Prefect Local Pipeline
- Orchestration: Local
- Compute: Local
- Storage: Cloud
In this demo, we’ll build a pipeline using Prefect that will extract and
process data from the MTA Bridge and Tunnel Hourly Traffic
Dataset,
and do some downstream analysis.
Our pipeline will have the following steps:
- Pull new data from the Bridge and Tunnel API
- Ingest into Iceberg table
Prerequisites
I won’t spend too much time on the how around installing these (there are better tutorials floating around), but more on what exactly the prerequisites I’ll assume are.
Prefect
Prefect is the main tool we’ll be using to orchestrate our pipelines. In this post, we’ll use prefect locally, without even running the prefect server, so the install is pretty basic. We’ll also install some other dependencies we’ll use later in our virtualenv.

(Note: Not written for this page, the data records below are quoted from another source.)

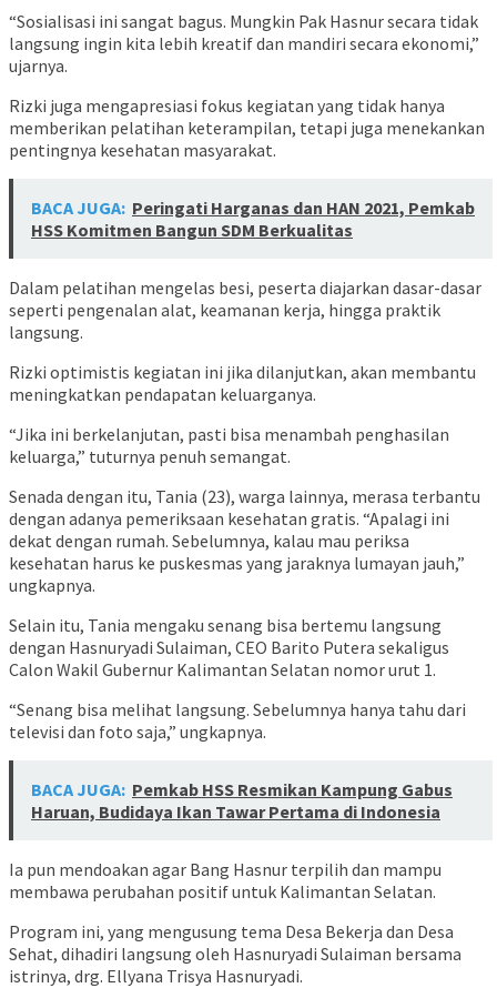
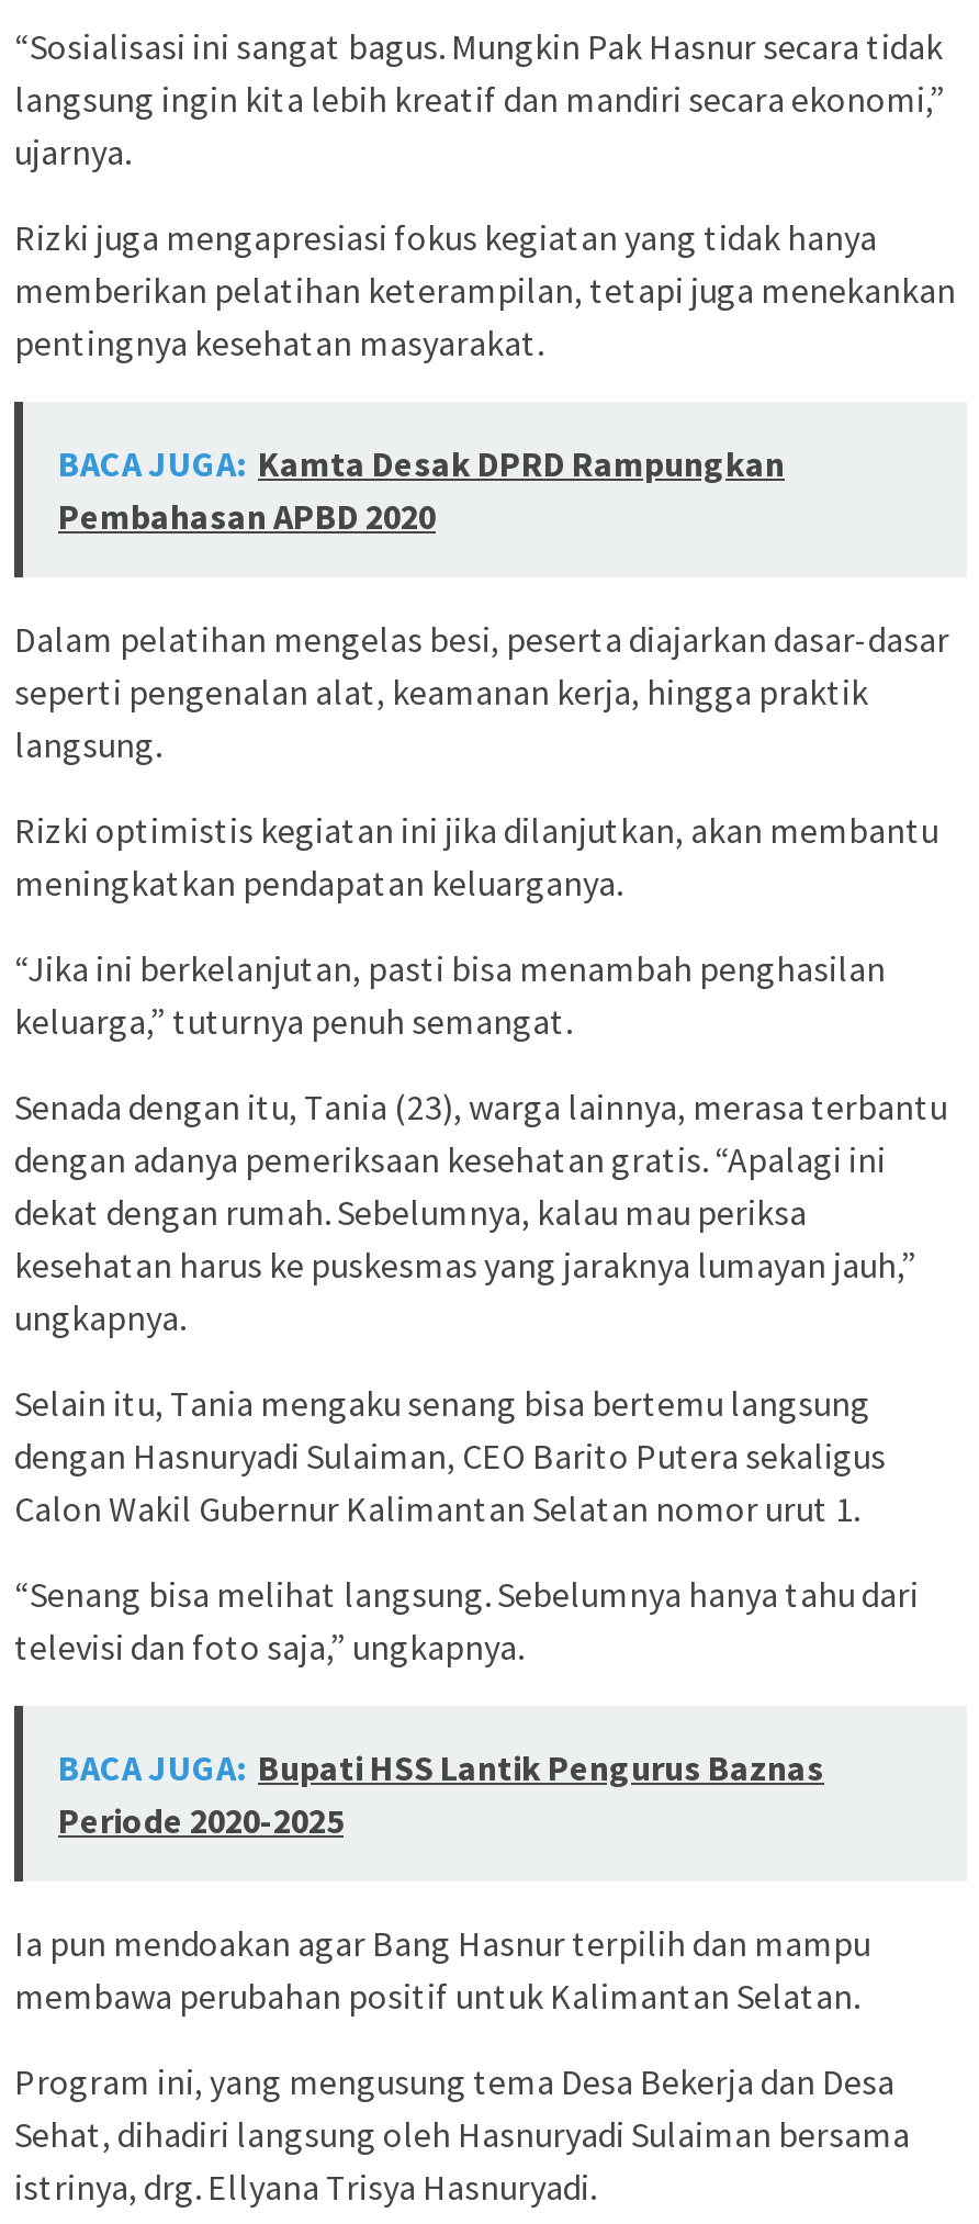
[31,197,475,241] BACA JUGA: Peringati Harganas dan HAN 2021, Pemkab | HSS Komitmen Bangun SDM Berkualitas -> [58,440,785,537] BACA JUGA: Kamta Desak DPRD Rampungkan | Pembahasan APBD 2020
[31,778,453,823] BACA JUGA: Pemkab HSS Resmikan Kampung Gabus | Haruan, Budidaya Ikan Tawar Pertama di Indonesia -> [58,1745,824,1841] BACA JUGA: Bupati HSS Lantik Pengurus Baznas | Periode 2020-2025

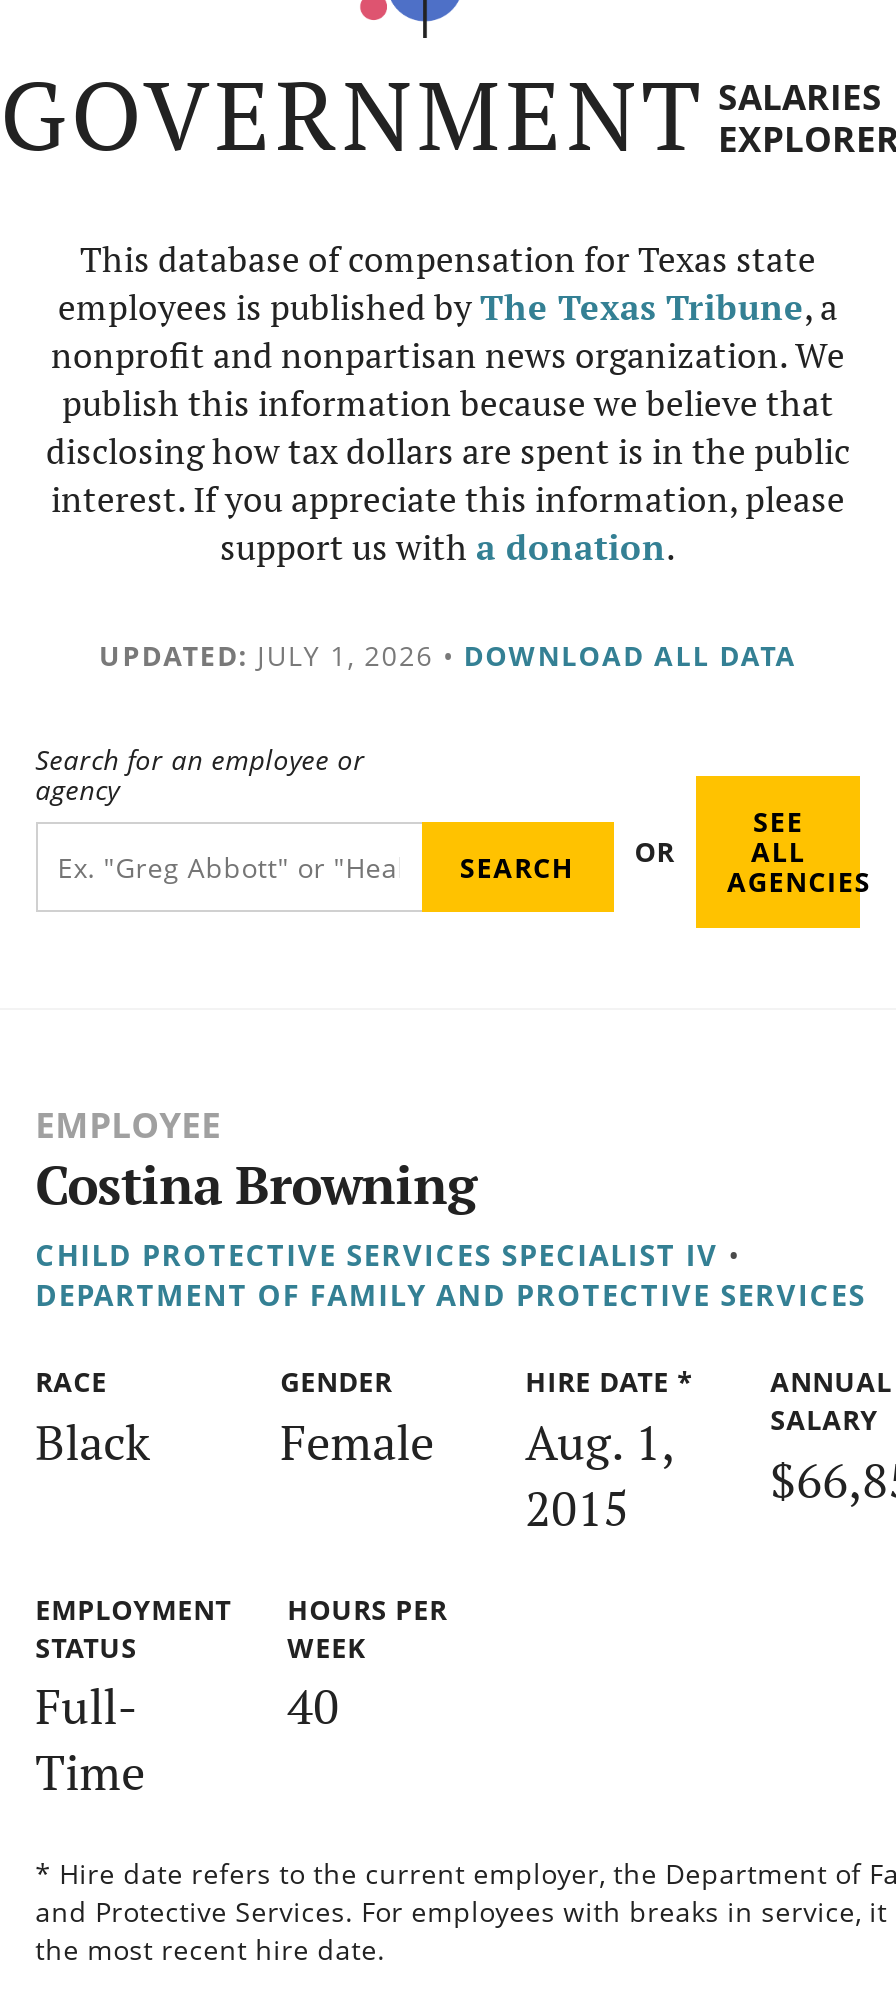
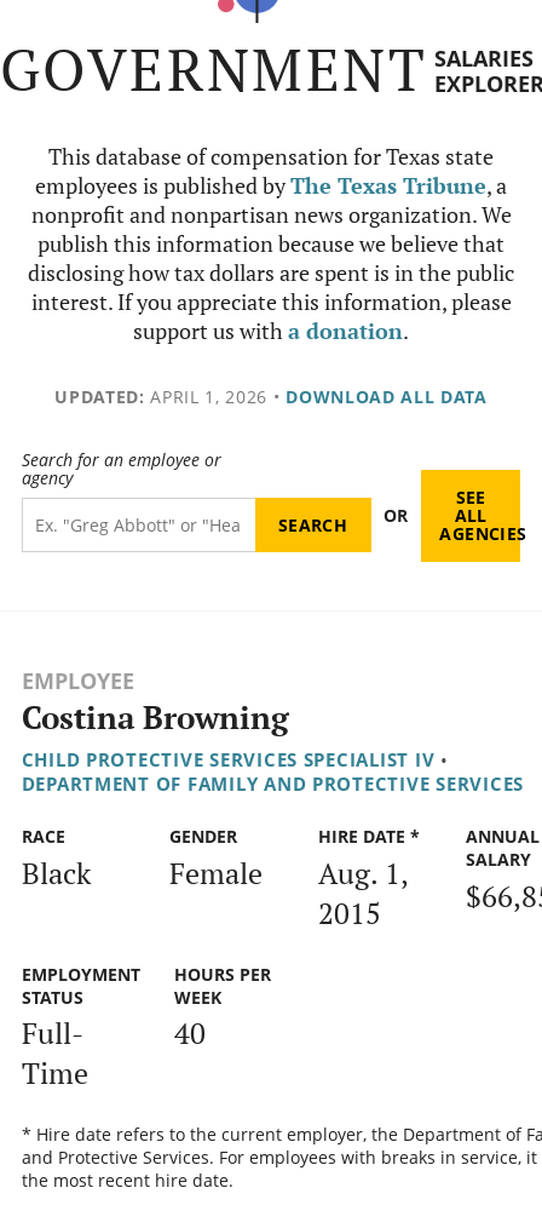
[99,636,797,674] UPDATED: JULY 1, 2026 • DOWNLOAD ALL DATA -> [55,385,487,408] UPDATED: APRIL 1, 2026 • DOWNLOAD ALL DATA

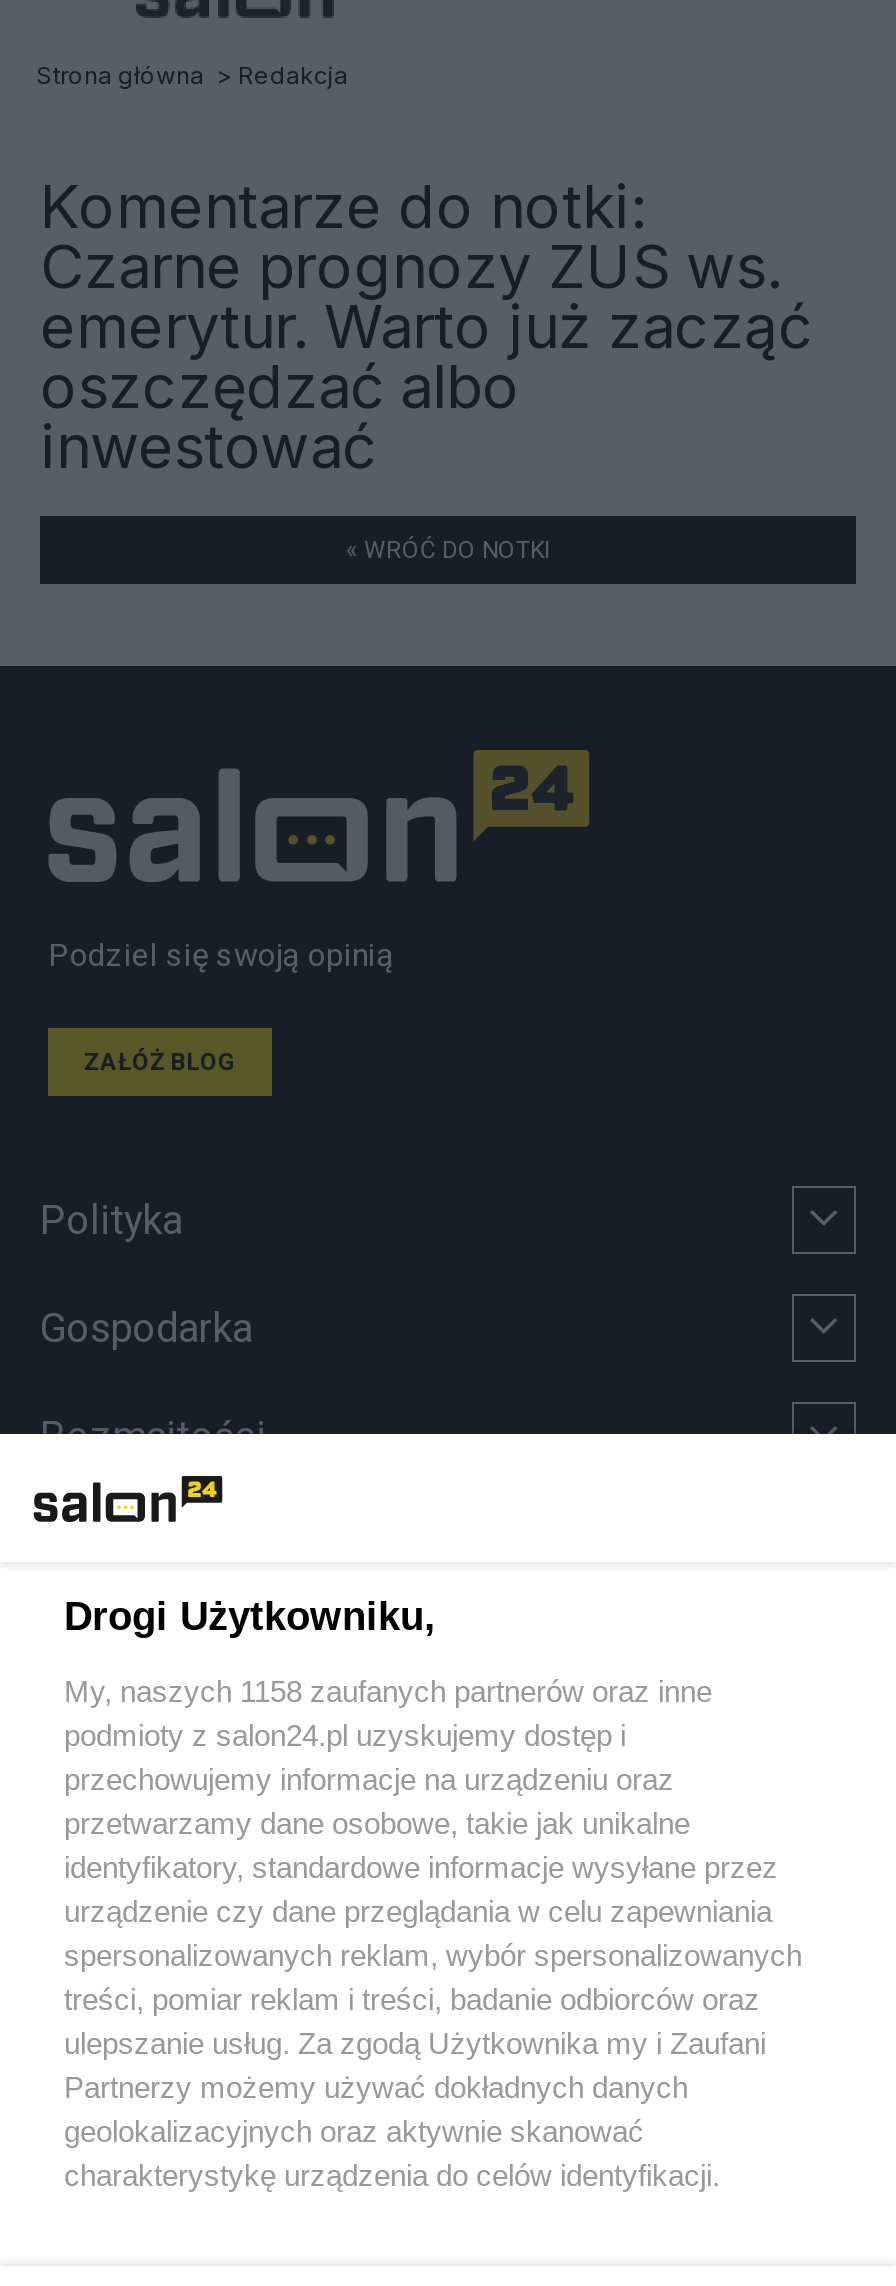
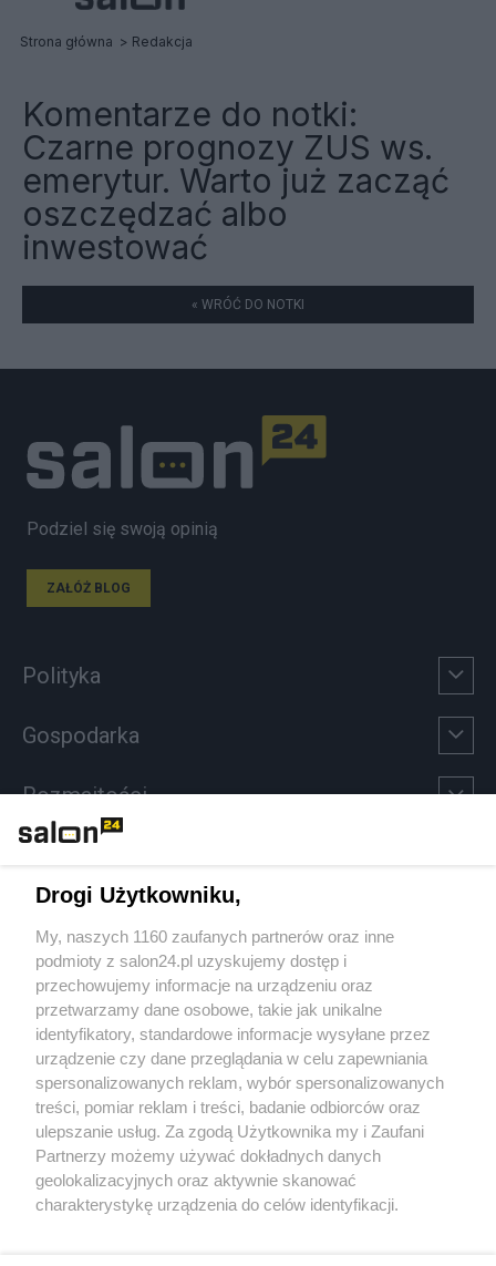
[64,1674,712,1708] My, naszych 1158 zaufanych partnerów oraz inne -> [35,927,394,946] My, naszych 1160 zaufanych partnerów oraz inne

mkdir prefect-azure-demo && cd prefect-azure-demo
python -m venv venv
venv/bin/python -m pip install prefect azure-storage-blob
venv/bin/pip freeze > requirements.txt
Spark
We’ll make use of Spark for some of our transformation tasks, so we’ll want Spark running locally as well. Installing a local spark cluster is outside of the scope of this post, we’ll assume Spark3.3.2. Some resources:
We’ll also need a few jars that will allow us to load data into Azure and on Azure, into Iceberg tables. For now, we’ll just grab them locally
wget https://repo1.maven.org/maven2/org/apache/hadoop/hadoop-azure/3.3.2/hadoop-azure-3.3.2.jar
wget https://repo1.maven.org/maven2/com/azure/azure-storage-blob/12.22.0/azure-storage-blob-12.22.0.jar
wget https://repo1.maven.org/maven2/org/apache/iceberg/iceberg-spark-runtime-3.3_2.12/1.2.1/iceberg-spark-runtime-3.3_2.12-1.2.1.jar
Azure Storage
For setting up the storage accout, the Azure Docs do a better job than I would, probably just follow those.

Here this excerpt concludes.